Republicans worry Trump’s national emergency could set a new precedent for Democrats


Republicans worry Trump’s national emergency could set a new precedent for Democrats

As President Donald Trump publicly weighs declaring a national emergency as a way to get his border wall, some Republicans are expressing concern about the precedent such a move could set for future — and Democratic — presidents.

Trump appears increasingly inclined to go the route of a national emergency to divert funds to a wall at the US-Mexico border as the partial government shutdown reaches its 21st day on Friday.

“If we don’t make a deal with Congress, most likely I will do that,” Trump told Fox News host Sean Hannity in a Thursday interview. “I would actually say I would. I can’t imagine any reason why not, because I’m allowed to do it. The law is 100 percent on my side.”

While declaring a national emergency is within his powers as president, some on the right are sounding alarms that Trump doing so in this circumstance would set the stage for future presidents to do the same. And not over immigration, but instead over issues like climate change, health care, or other Democratic Party priorities if and when a member of that party lands in the White House.

Sen. Marco Rubio (R-FL) said in an interview on CNBC’s Squawk Box on Thursday that he wasn’t “prepared to endorse” Trump’s use of a national emergency at the moment and warned of future fallout.

“It sets long-term precedents, and I can tell you, for people on my side of the aisle, one of the concerns we should have is if today the national emergency is border security and it entitles him to go out and do something, we all support that. Tomorrow, the national security emergency might be, you know, climate change, so let’s seize fossil fuel plants or something,” he said. “Maybe it’s an exaggeration, but my point is, we’ve got to be very careful about endorsing broad uses of executive power in our republic.”

Rep. Matt Gaetz (R-FL) made a slippery slope argument against it in an interview with the Wall Street Journal. “I don’t want the next national emergency to be that some Democrat president says we have to build transgender bathrooms in every elementary school in America,” he said.

The Wall Street Journal’s editorial board issued a warning on Thursday, arguing that while the courts could potentially step in on Trump’s emergency declaration, there’s no guarantee that would happen.
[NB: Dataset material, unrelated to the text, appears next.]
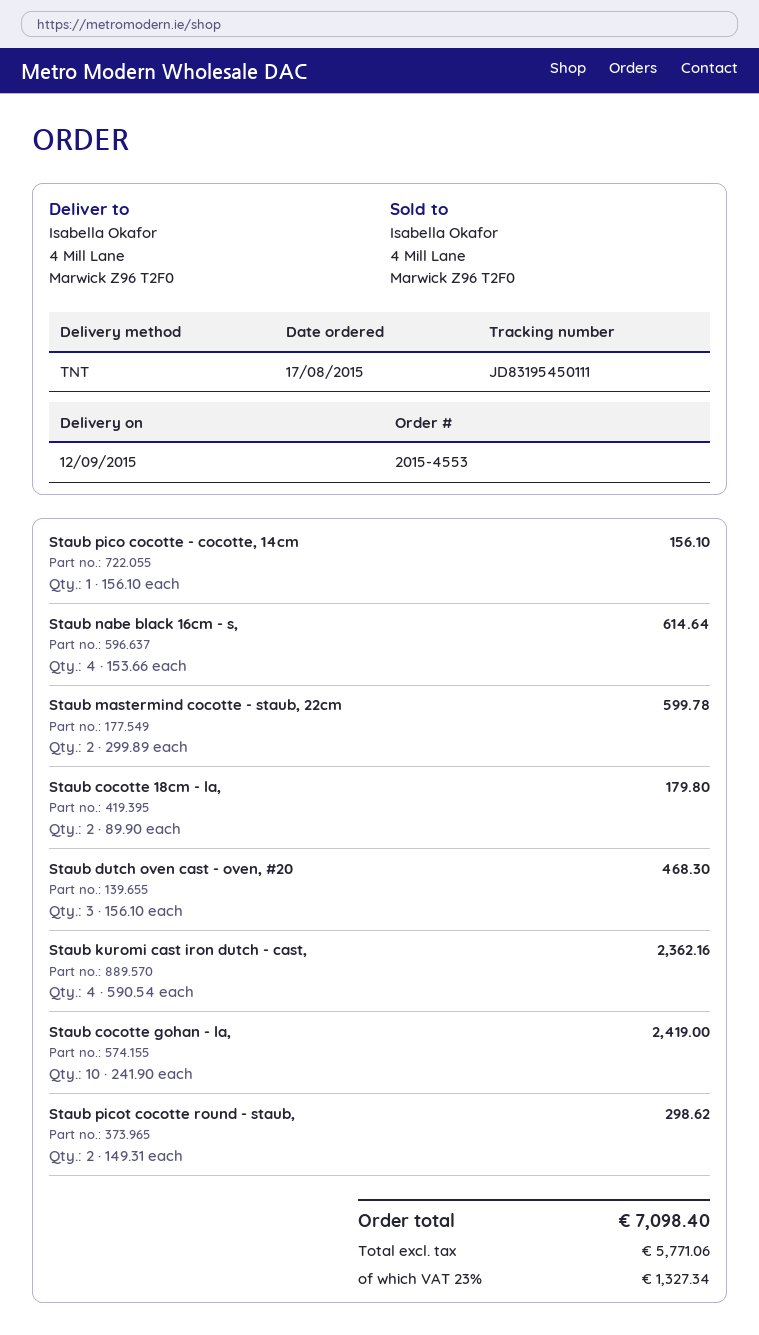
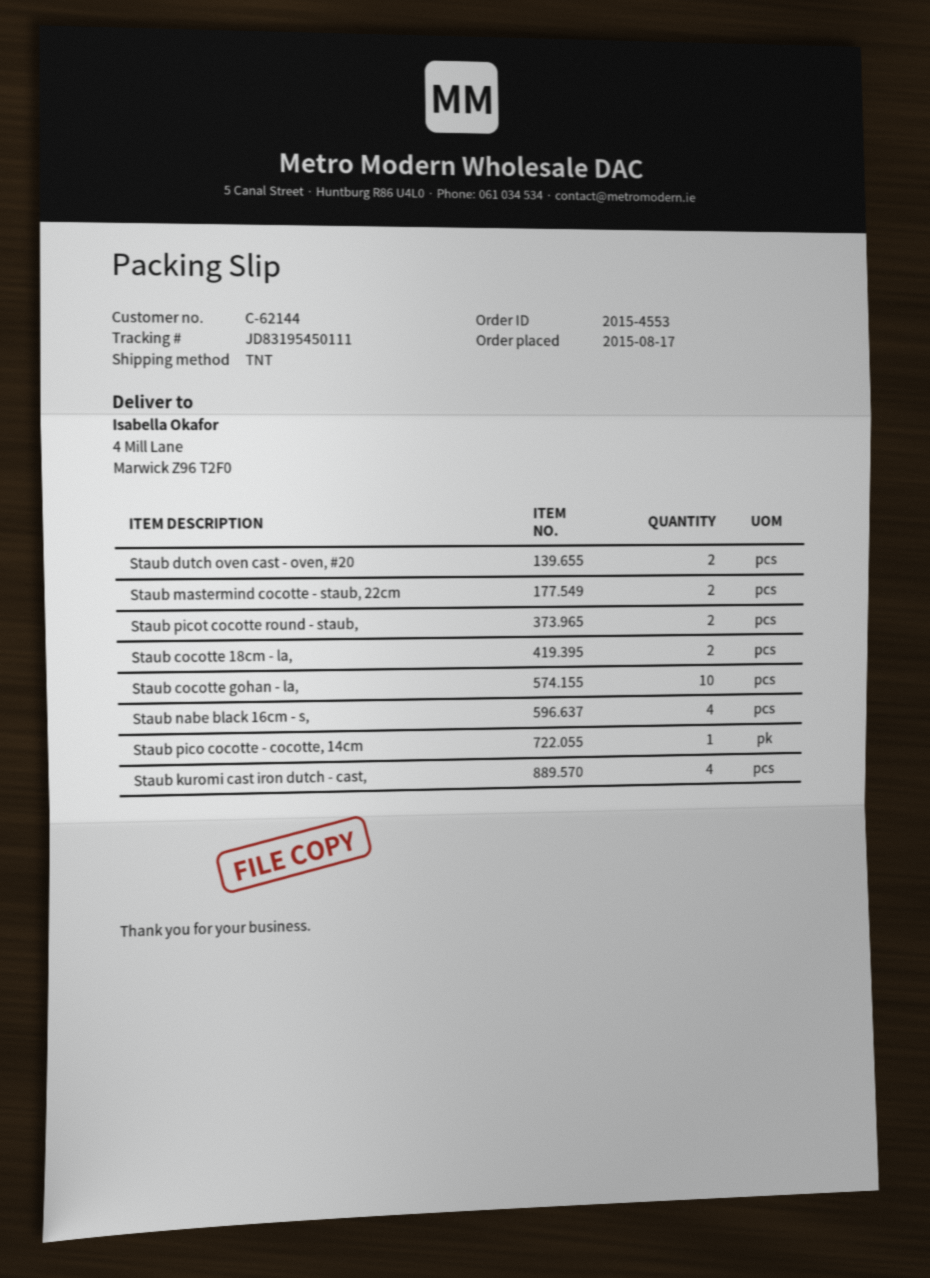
Staub dutch oven cast - oven, #20: 3 -> 2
“If Mr. Trump did win in court, a President Elizabeth Warren might take the precedent as a license to circumvent Congress whenever it is political expedient,” the editorial board wrote. “Rising carbon emissions or even income inequality could be declared national emergencies.”

Even Fox News has cautioned against a national emergency declaration. Fox & Friends host Brian Kilmeade on Thursday said it would “be a disaster in the big picture, and it would show us at being inept and unable to govern around the world.” He added that it would set a “terrible precedent.”

Republicans complained about overreach from Obama. Not doing it on Trump is a bad look.

Republicans for years publicly fretted about Barack Obama’s potential for presidential overreach. Now Trump is weighing declaring a national emergency — even though there isn’t one — and they’re kind of stuck. They want to back the president. They also don’t want to look bad, or set up a scenario where future presidents use a similar play.

Vox’s Jane Coaston recently explained Republican concerns:

“Do we really want to establish the precedent that the president can simply declare ‘It’s an emergency’ like some magical incantation and then completely bypass property rights and the will of Congress just so he can fulfill a campaign promise that, if Sam Nunberg is to be believed, began as a consultant’s gimmick to get the candidate Trump to talk about immigration and what a great builder he is?” Jonah Goldberg, a columnist at conservative publication the National Review, wrote on Monday.

“If President Trump begins to imitate Barack Obama in issuing dubious executive orders and trampling on private property rights, he could find himself in trouble even with portions of his base,” John Fund wrote separately in the National Review last weekend.

Democrats thus far appear pretty resistant to the idea of Trump declaring a national emergency and have decried his threats that he might do so. Some, however, have at least jumped onto the idea in jest.

“Pumped for the next Democratic president to use ‘emergency powers,’” Jon Favreau, a former Obama speechwriter and Crooked Media co-founder joked on Twitter on Thursday, envisioning a future just like the ones Republicans are scared of.

If Trump were to declare a national emergency to get the border wall, the move would certainly be scrutinized and likely subject to legal challenge in court. Congress could also overturn it with a two-thirds majority in both chambers, and it’s unclear how that would play out.

But Trump could at the very least make the first move: Under the National Emergencies Act of 1976, the president can issue an emergency declaration and draw from some 130 laws already codified by Congress to try to build the wall. His legal team is already figuring out ways to do it.